More thoughts about Anthropogenic Global Warming

http://news.bbc.co.uk/1/hi/sci/tech/6290228.stm
'A new scientific study concludes that changes in the Sun's output cannot be causing modern-day climate change...Dr Lockwood initiated the study partially in response to the TV documentary The Great Global Warming Swindle, broadcast on Britain's Channel Four earlier this year, which featured the cosmic ray hypothesis. '
Sounds good- at last a genuine attempt to have a debate about the evidence or lack thereof for anthropogenic global warming. On the face of it, its not a very impressive argument, but at least they're giving it a go:
'The scientists' main approach on this new analysis was simple; to look at solar output and cosmic ray intensity over the last 30-40 years, and compare those trends with the graph for global average surface temperature, which has risen by about 0.4C over the period.'
Ok, I admit I flunked statistics, but even I know that 30-40 years is a sample size of almost comical teensiness. One of the points of agreement of all climatoligists is the influence of long term effects feeding into ephemeral and short term effects.
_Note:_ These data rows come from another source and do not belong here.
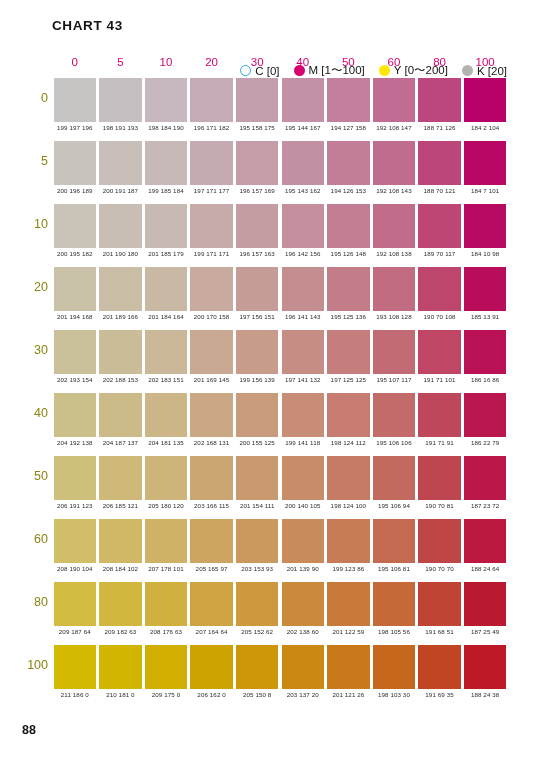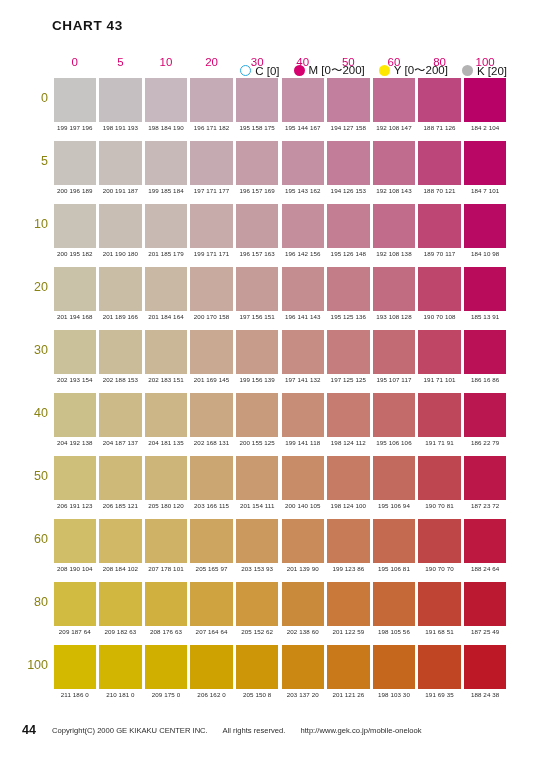"M [0〜200]" span { text: 0〜200 -> 1〜100 }
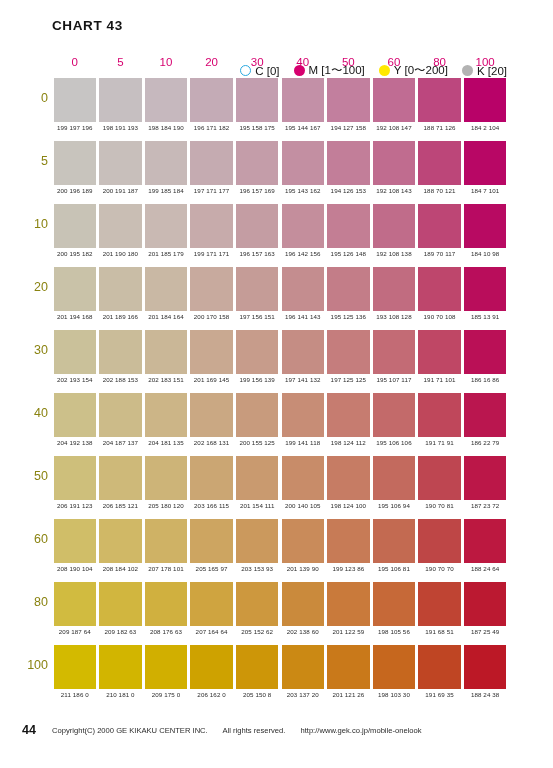"44" div.page-number { text: 44 -> 88 }
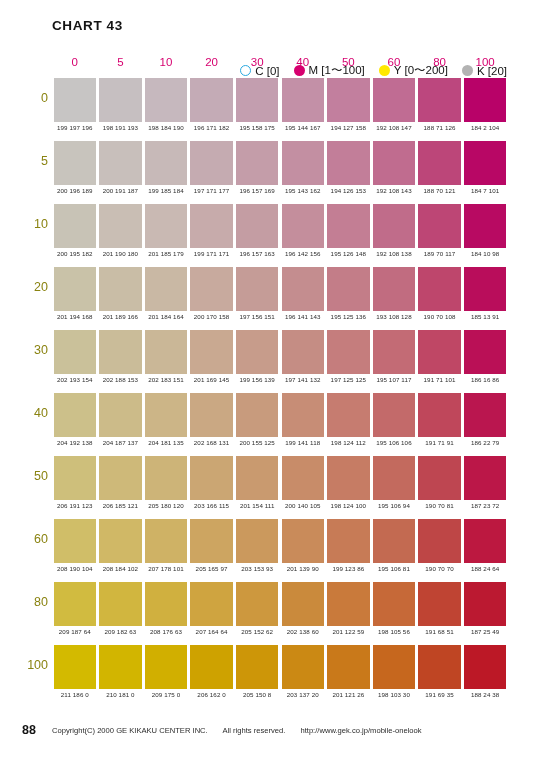"Copyright(C) 2000 GE KIKAKU CENTER" div.copyright { html: <div> <span>Copyright(C) 2000 GE KIKAKU CENTER INC.</span> <span>All rights reserved.</span> <span>http://www.gek.co.jp/mobile-onelook</span> </div> -> none }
Who knows whether increased solar activity 100 years ago isn't still having an effect?
'"This paper re-enforces the fact that the warming in the last 20 to 40 years can't have been caused by solar activity," said Dr Piers Forster from Leeds University, a leading contributor to this year's Intergovernmental Panel on Climate Change (IPCC) assessment of climate science.' Dr Forster sounds very definite- in a way that scientists in my experience steer clear of when our understanding of the complexities of something like weather or fluid dynamics is so weak. Climate has so many feedback inputs, so many inter-relations and so many variables that a definitive statement like that sounds like propaganda. Dr Forster might be right, but I don't think he is justified.
Enough of the micro-arguments. I think that people are beginning to realise that of all the problems facing the world, climate change is one of the least important, and that for human societies issues like good governance, pollution, over-population, absolute poverty and the growth of global pathologies like Wahhabism are far more pressing. As one African critic of the recent Live Earth jamborees pointed out, mooted deaths from global warning are 1 million by 2050, whereas more than 4 million die per year from preventable diseases in Africa alone. Anthropogenic global warming may be the hottest issue for fat blowhards like Al Gore, but for the teeming masses of Africa, South America and Asia, its a remote and entirely theoretical problem.
We may see a sea-change in global attitudes to the issue for one standout reason: the United States is no longer the worlds largest contributor of CO2, and therefore a lot of the fun has gone out of bleating on about it for the hordes of Great Satan bashers.